Assigned task = Identify every line in the records below that contains the word "Angular", and copy each of those lines.

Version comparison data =
______

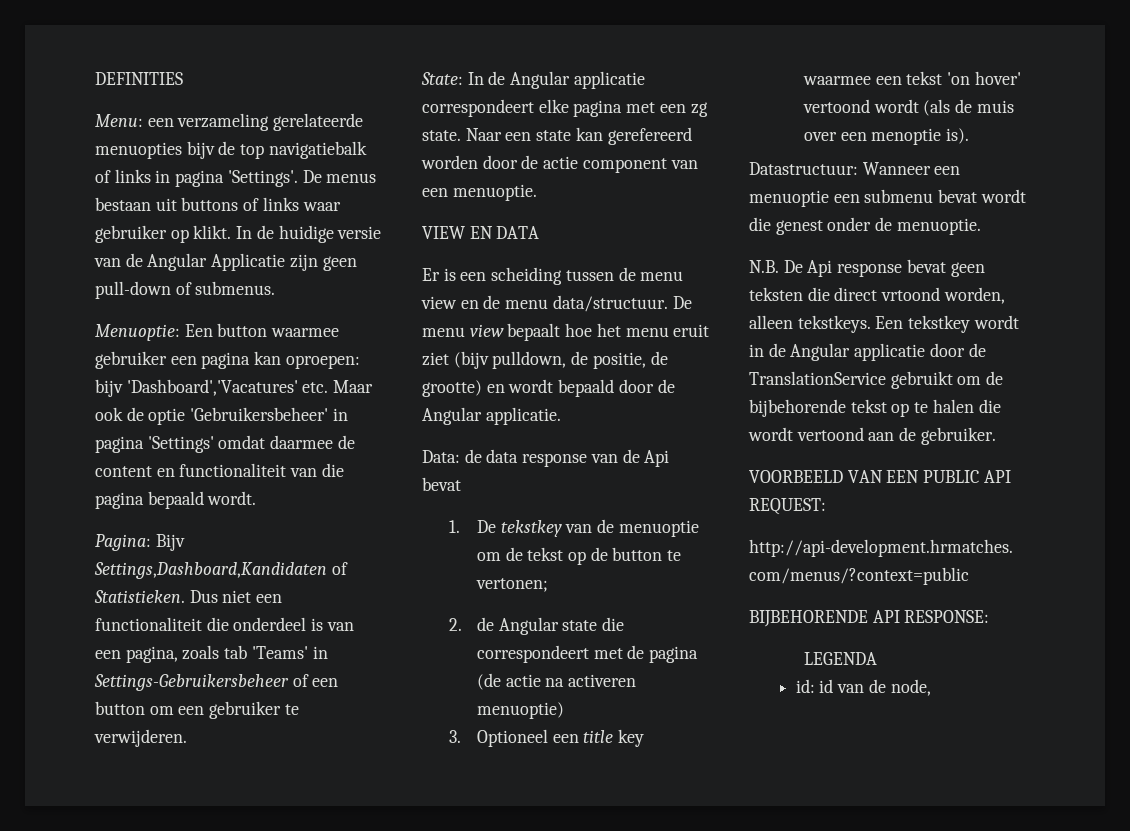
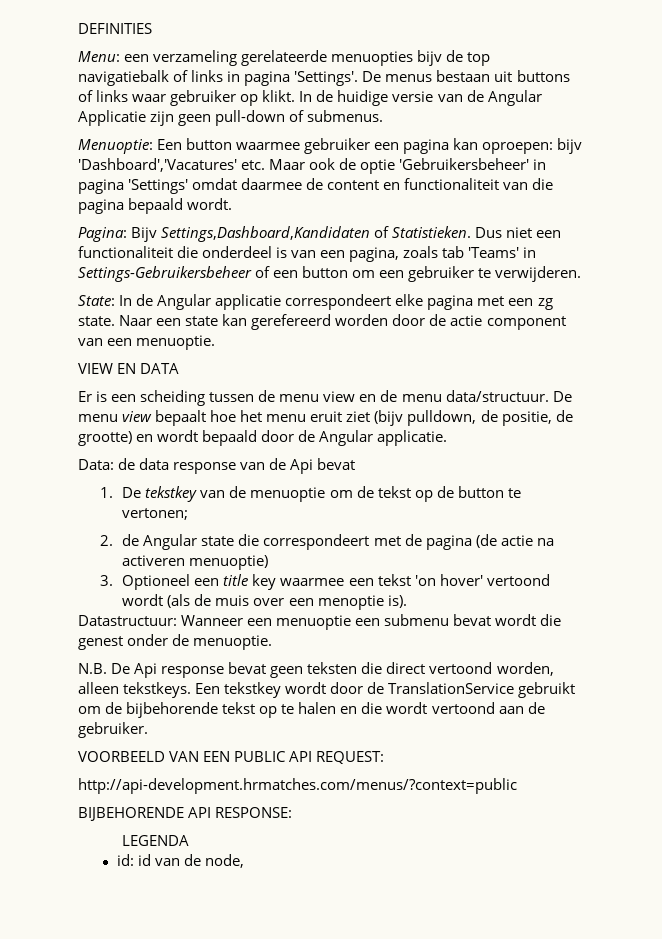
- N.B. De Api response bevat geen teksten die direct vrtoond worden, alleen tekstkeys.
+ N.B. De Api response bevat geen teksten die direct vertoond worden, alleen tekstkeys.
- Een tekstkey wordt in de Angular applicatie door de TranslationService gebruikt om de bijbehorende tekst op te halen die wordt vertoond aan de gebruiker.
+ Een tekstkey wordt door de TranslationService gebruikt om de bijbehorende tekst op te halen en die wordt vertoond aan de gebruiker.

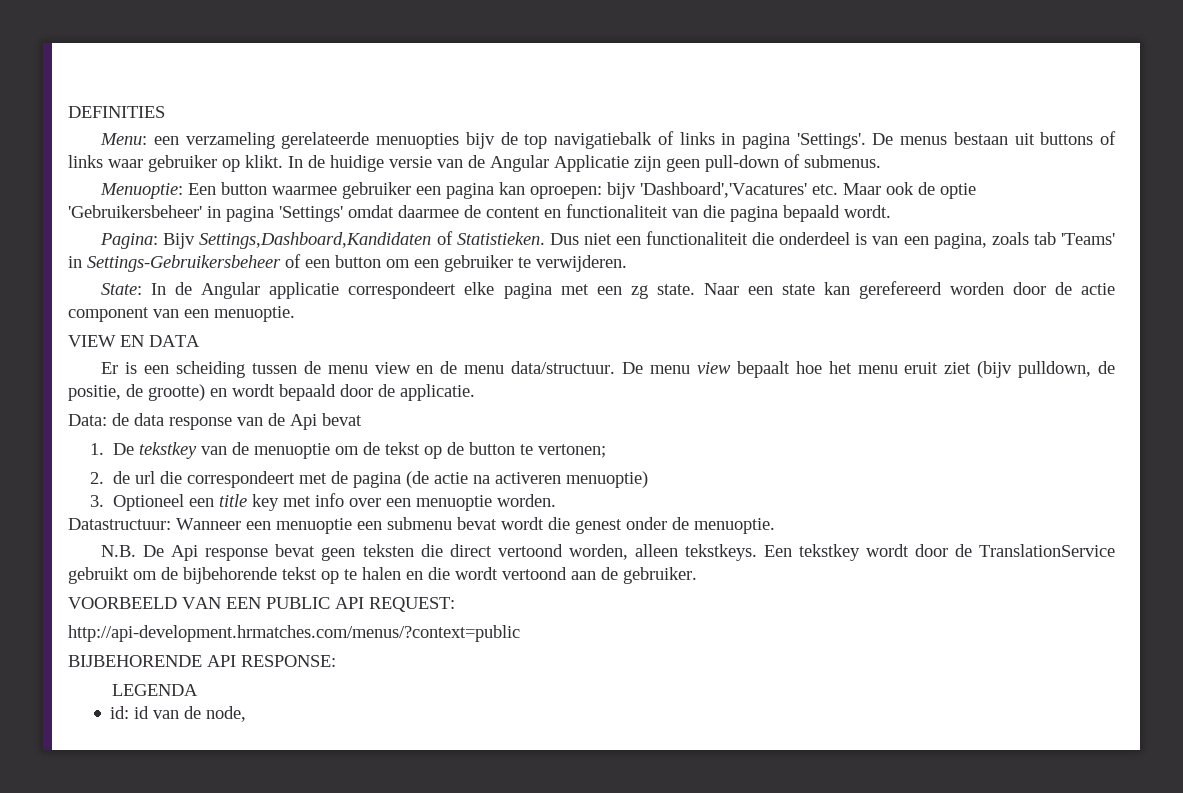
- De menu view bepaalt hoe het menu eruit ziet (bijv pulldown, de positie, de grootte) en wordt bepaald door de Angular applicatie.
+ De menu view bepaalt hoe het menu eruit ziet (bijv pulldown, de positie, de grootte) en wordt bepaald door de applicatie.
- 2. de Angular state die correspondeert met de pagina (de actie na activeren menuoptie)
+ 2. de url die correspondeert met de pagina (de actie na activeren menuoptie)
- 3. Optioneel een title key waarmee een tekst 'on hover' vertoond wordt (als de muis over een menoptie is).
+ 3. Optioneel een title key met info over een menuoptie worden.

______

Task result =
- Een tekstkey wordt in de Angular applicatie door de TranslationService gebruikt om de bijbehorende tekst op te halen die wordt vertoond aan de gebruiker.
- De menu view bepaalt hoe het menu eruit ziet (bijv pulldown, de positie, de grootte) en wordt bepaald door de Angular applicatie.
- 2. de Angular state die correspondeert met de pagina (de actie na activeren menuoptie)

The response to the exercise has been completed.